■ Web page edit records

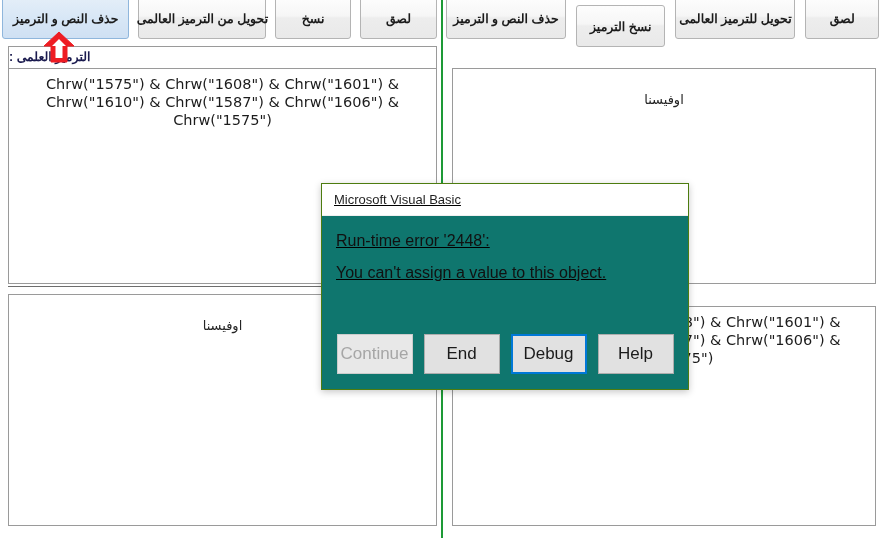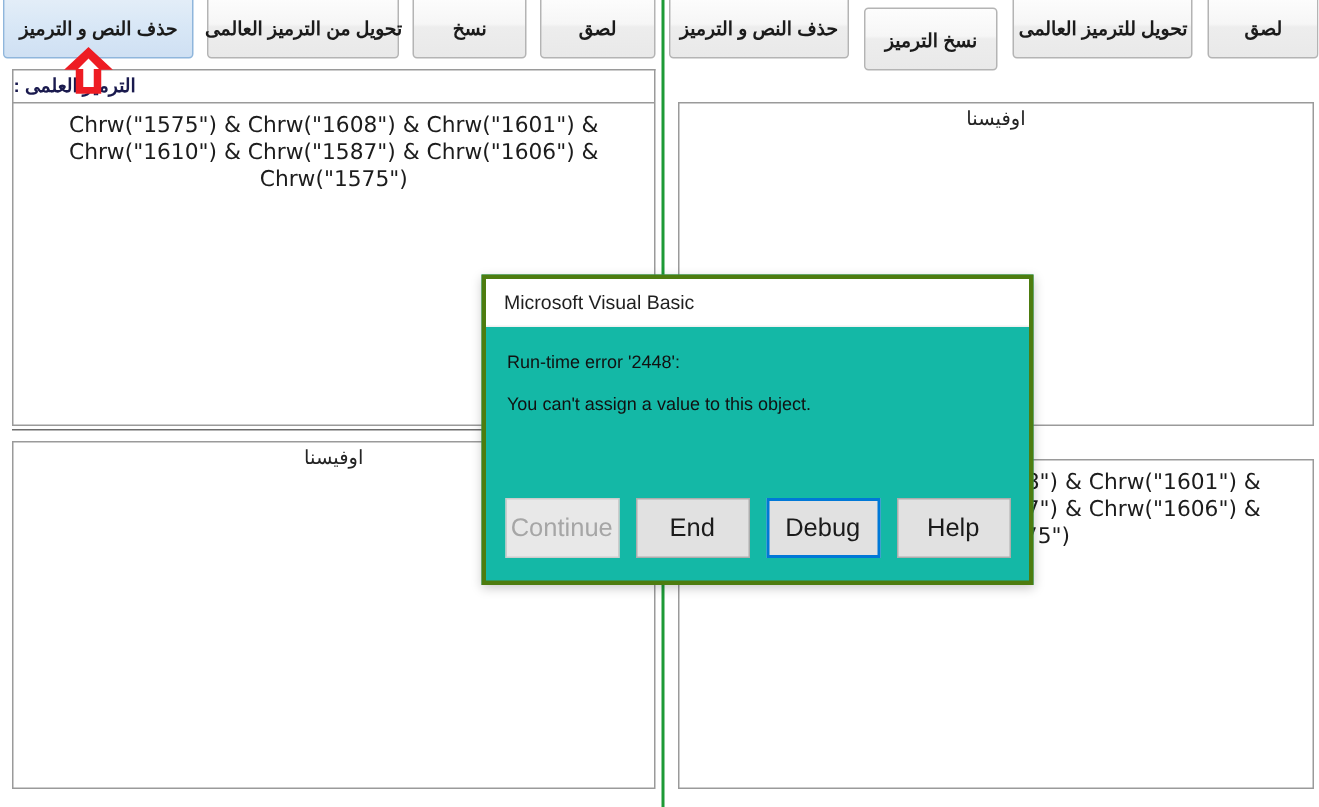--- a/index.html
+++ b/index.html
@@ -101,7 +101,7 @@
     direction: rtl;
     font-size: 13px;
     color: #242424;
-    padding-top: 2px;
+    padding-top: 22px;
   }
 
   

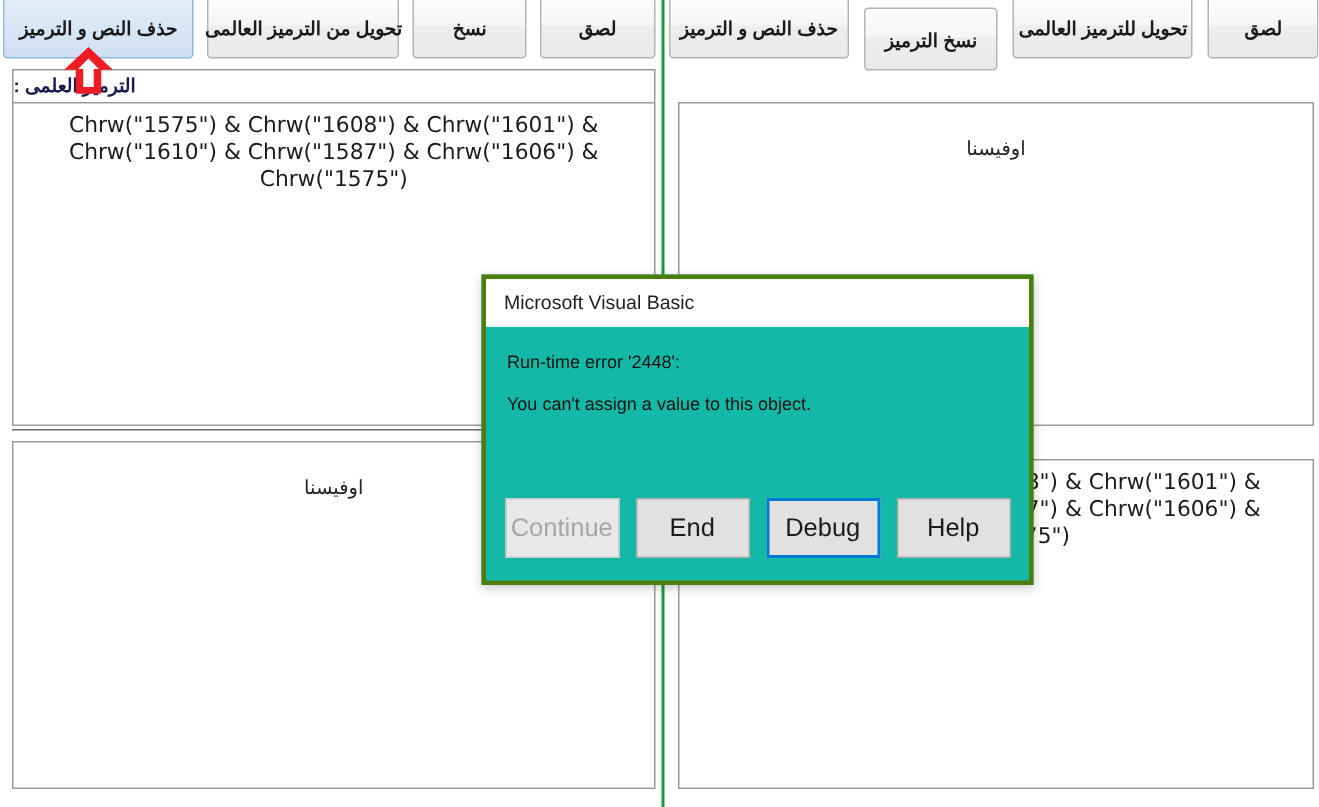--- a/index.html
+++ b/index.html
@@ -142,11 +142,12 @@
     top: 183px;
     width: 368px;
     height: 207px;
-    background: #14b8a6;
-    border: 3px solid #4d7c0f;
+    background: #0f766e;
+    border: 1px solid #4d7c0f;
     box-shadow: 0 2px 7px rgba(0,0,0,0.22);
     box-sizing: border-box;
     font-family: "Liberation Sans", sans-serif;
+    text-decoration: underline;
   }
   .dialog-titlebar {
     height: 32px;

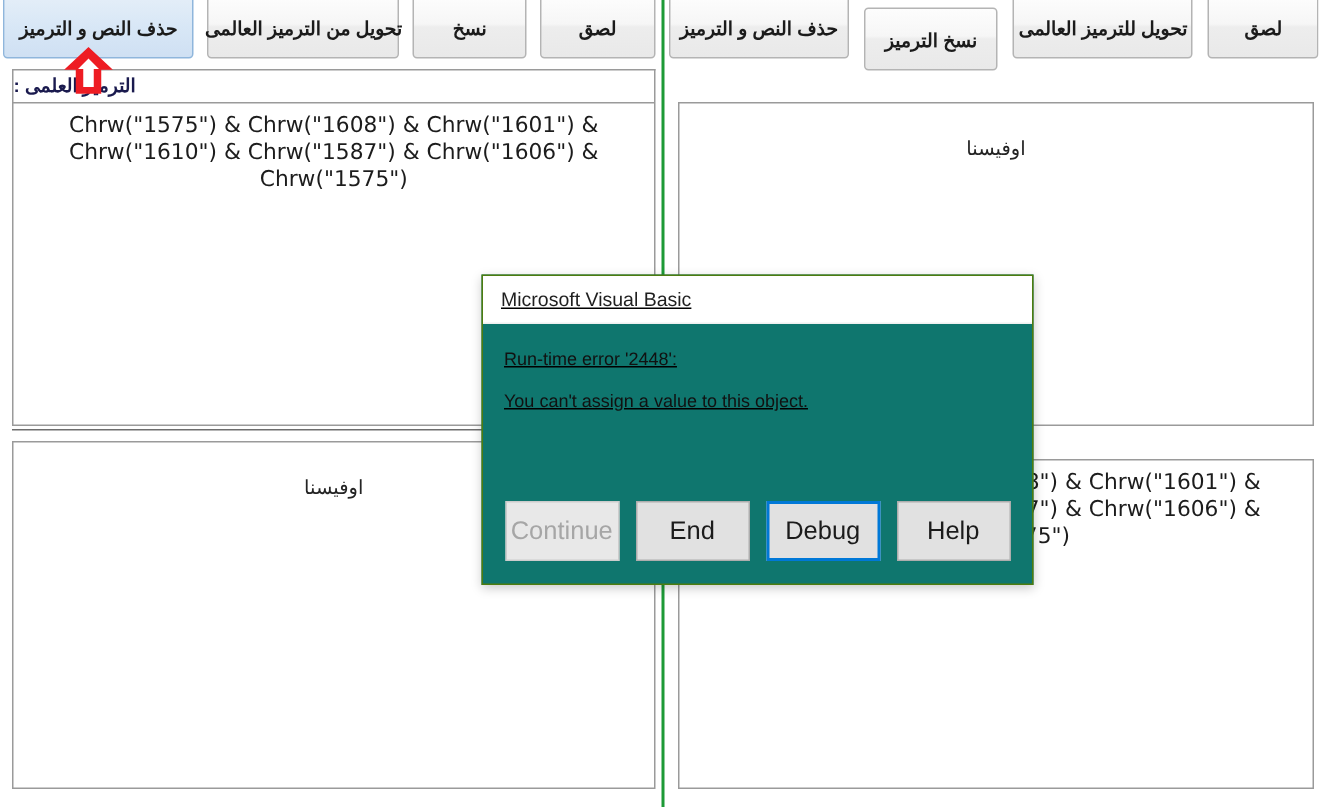--- a/index.html
+++ b/index.html
@@ -166,7 +166,7 @@
     padding: 16px 14px 0 14px;
   }
   .dialog-line {
-    font-size: 12px;
+    font-size: 16px;
     color: #111111;
     margin-bottom: 14px;
   }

■ Task objective
In the records above, find each line that holds the word "solid"; copy all such lines.

■ Solution
-    border: 3px solid #4d7c0f;
+    border: 1px solid #4d7c0f;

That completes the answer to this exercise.